From the S3 Bucket Analysis it turns out that we have around 7.5TB of data in S3 for which there is no file handle.

This might happen because of various reasons:

  • Unfinished multipart uploads: We currently store parts in temporary objects in S3 and the backend later copies the part over to the multipart upload and deletes the temporary parts when the multipart is completed, if the multipart upload is not finished the parts are never deleted. Additionally S3 keeps the multipart upload data “hidden” until the multipart is finished or aborted. As of November 10th we do have 1417823 uncompleted multipart uploads, of which 1414593 were initiated before October 11th (See S3 Bucket Analysis ). An rough estimate on the current unfinished multipart parts that were uploaded accounts for 2.4TB of data.

  • Data from staging: Data created in staging is removed after migrations, but of course the data in S3 is left intact.

  • Old data already present in the bucket and never cleaned up.

In this case the amount of data compared to the category of un-linked data is most likely irrelevant and it’s probably not worth tackling at the moment but still worth mentioning potential solutions. The first point with multi-part uploads is what might be more relevant but we can enable solutions to avoid future costs such as:

  • Enable a life cycle in the S3 bucket that automatically removes un-finished multipart uploads (See https://sagebionetworks.jira.com/browse/PLFM-6462). This would also mean to expire our multipart uploads in the backend (e.g. if the life cycle deleted incomplete uploads after 2 months, the multipart uploads in the backend should be forcibly restarted for example after a month).

  • Refactor the multipart upload to avoid uploading to temporary objects in the bucket (See https://sagebionetworks.jira.com/browse/PLFM-6412)

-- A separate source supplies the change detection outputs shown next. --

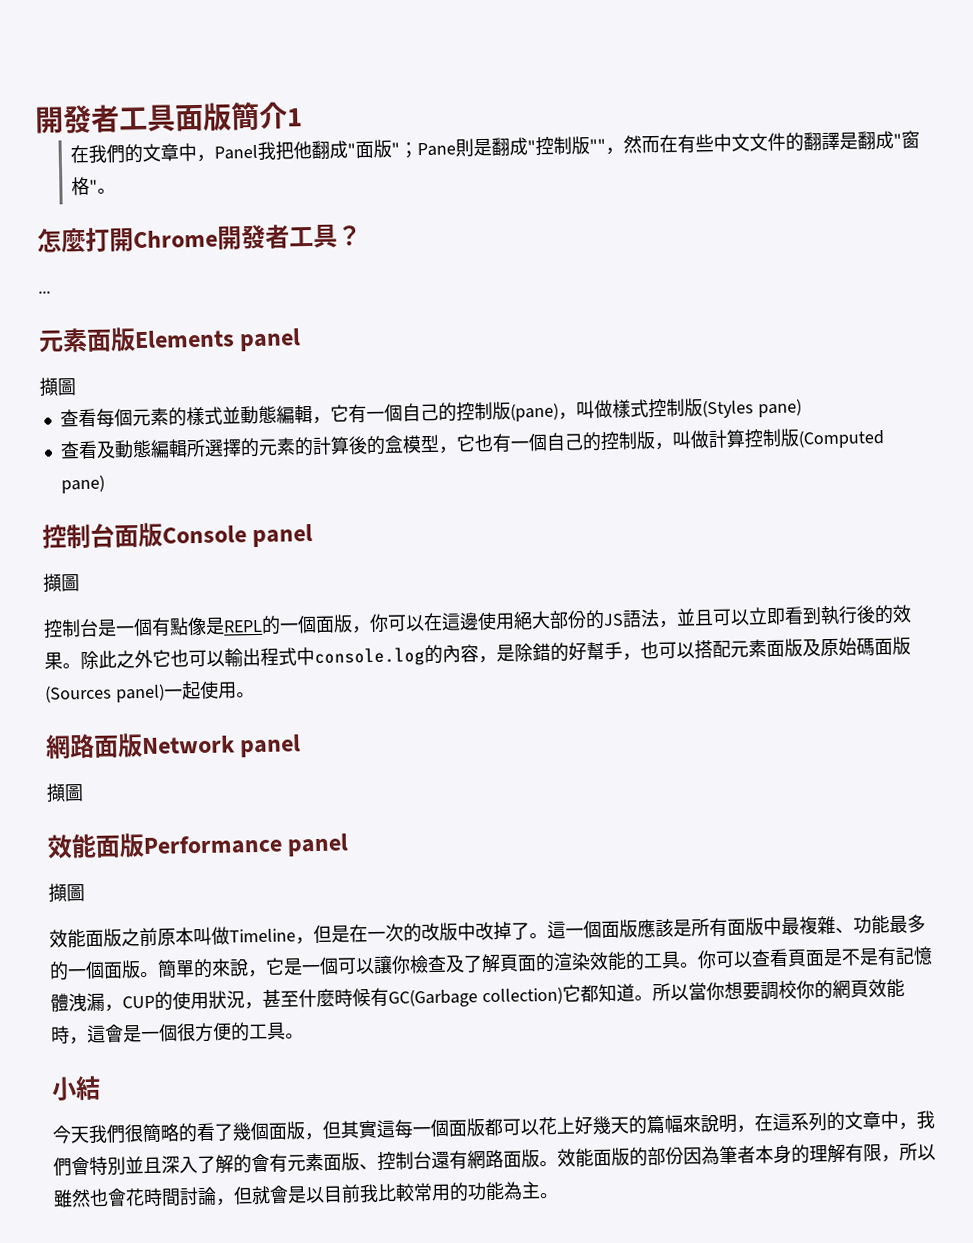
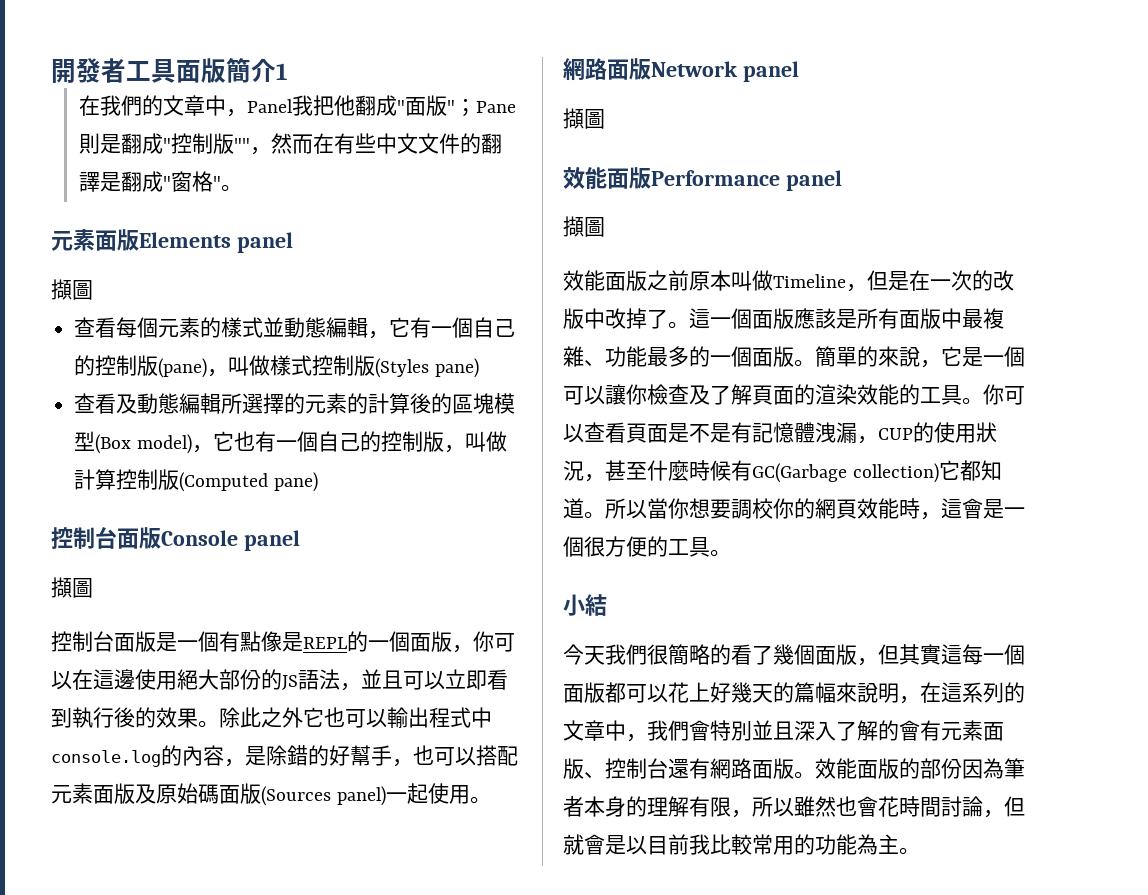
[37,224,362,253] [38,290,51,294] // 怎麼打開Chrome開發者工具？ // ... -> (242, 188) none
[383,434,440,454] 盒模型 -> [452,393,516,414] [74,431,192,454] 區塊模型(Box model)
(99, 628) none -> [114,631,156,652] 面版

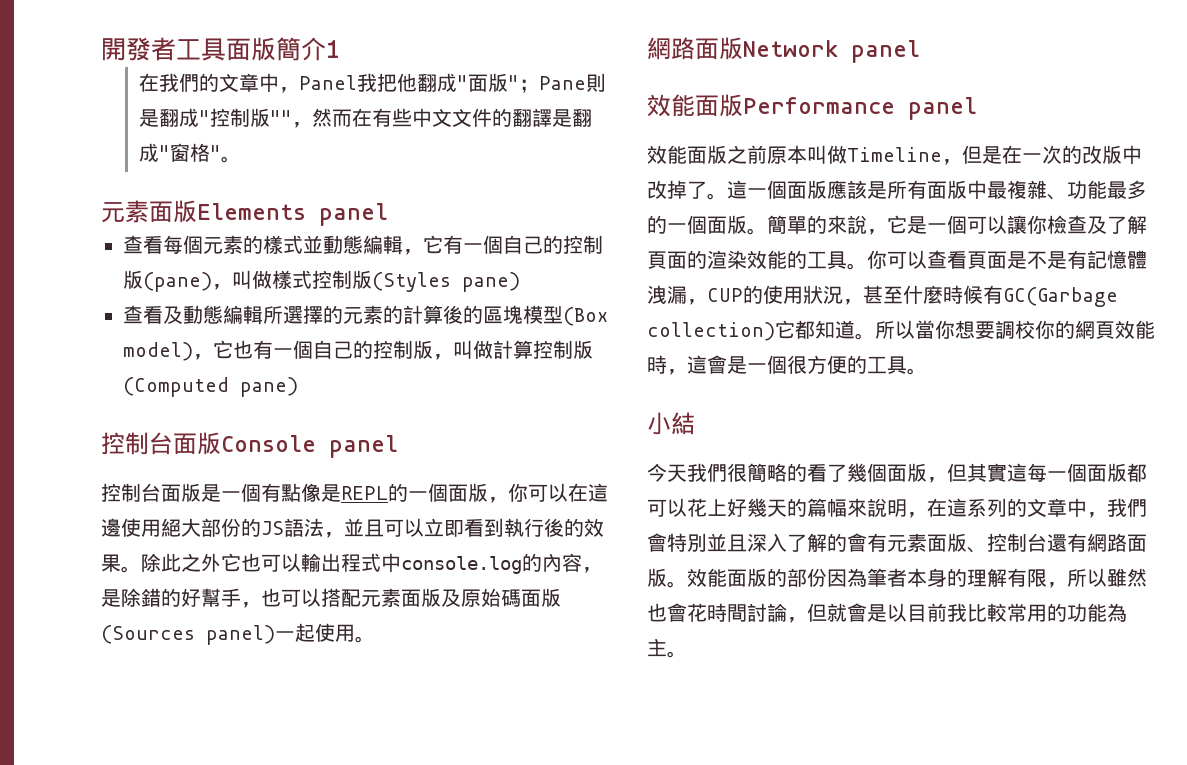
[51,279,93,300] // 擷圖 -> (388, 214) none
[51,577,93,598] // 擷圖 -> (398, 446) none
[563,108,605,129] // 擷圖 -> (920, 51) none
[563,216,605,237] // 擷圖 -> (977, 108) none

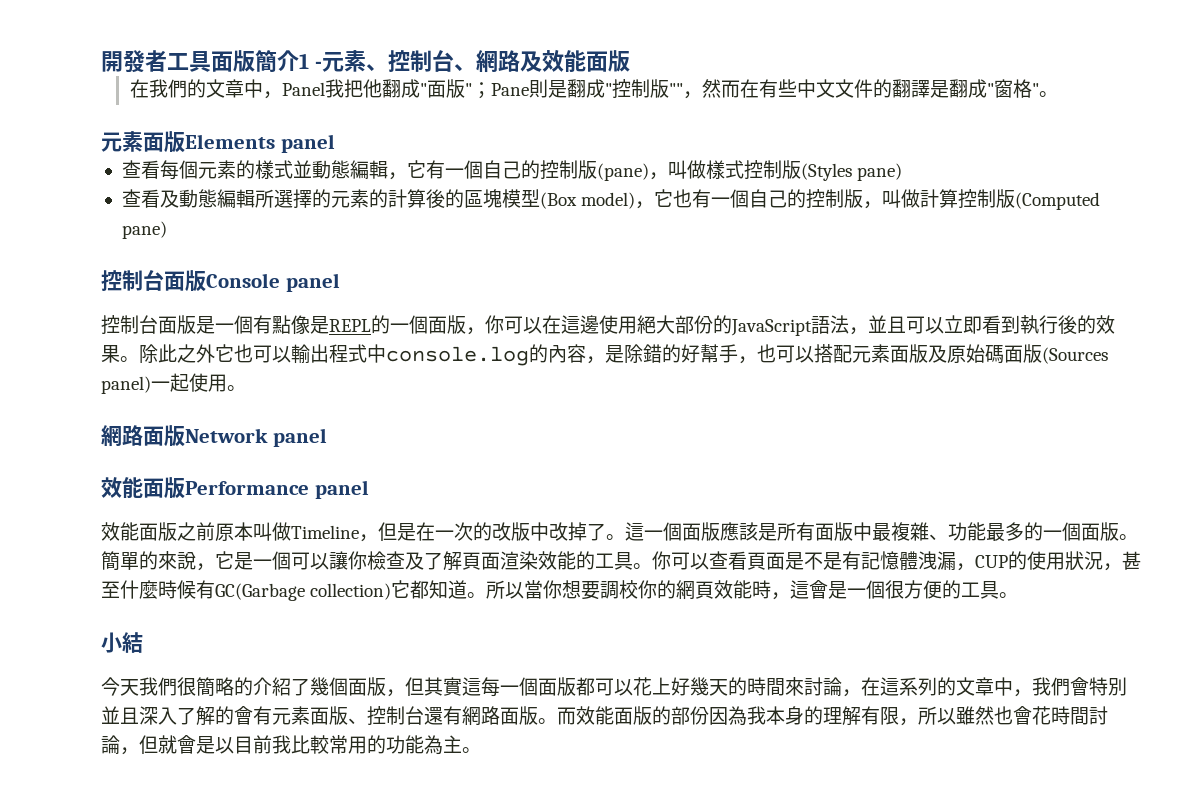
(340, 49) none -> [314,49,630,73] -元素、控制台、網路及效能面版
[261,521,284,535] JS -> [731,319,812,336] JavaScript
[687,250,707,269] 的 -> (500, 561) none
[807,464,827,482] 看 -> [253,677,291,696] 介紹
[807,498,907,517] 篇幅來說明 -> [747,677,842,696] 時間來討論
(687, 584) none -> [557,707,576,725] 而
[867,568,907,587] 筆者 -> [747,706,766,725] 我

We enabled the S3 inventory for our bucket and we can write a job that compares the file handle index with the inventory to delete un-indexed data. A potential approach is to write a job that:

  • Streams to S3 the keys of the file handles that point to the prod bucket that were created between two given dates (e.g. last time the job was run and a month in the past from now)

  • Use Athena to join such data on the latest inventory (filtering again by the given dates) to identify un-indexed data

  • Delete from S3 the un-indexed data (or move it to a low cost storage class bucket, with an automatic deletion policy)

An alternative is to setup a Glue job that periodically dumps the files table to S3 similar to the S3 inventory and then a job will join on the 2 tables using Athena to find un-indexed data, note however that we need to make sure that no temporary data (e.g. the multipart upload parts) is included in the join, e.g. filtering by sensible dates.

In general we should make sure that any data that ends up in the prod bucket is actually indexed in file handles, for example I would move the temporary objects used for the multipart upload in its own dedicated bucket.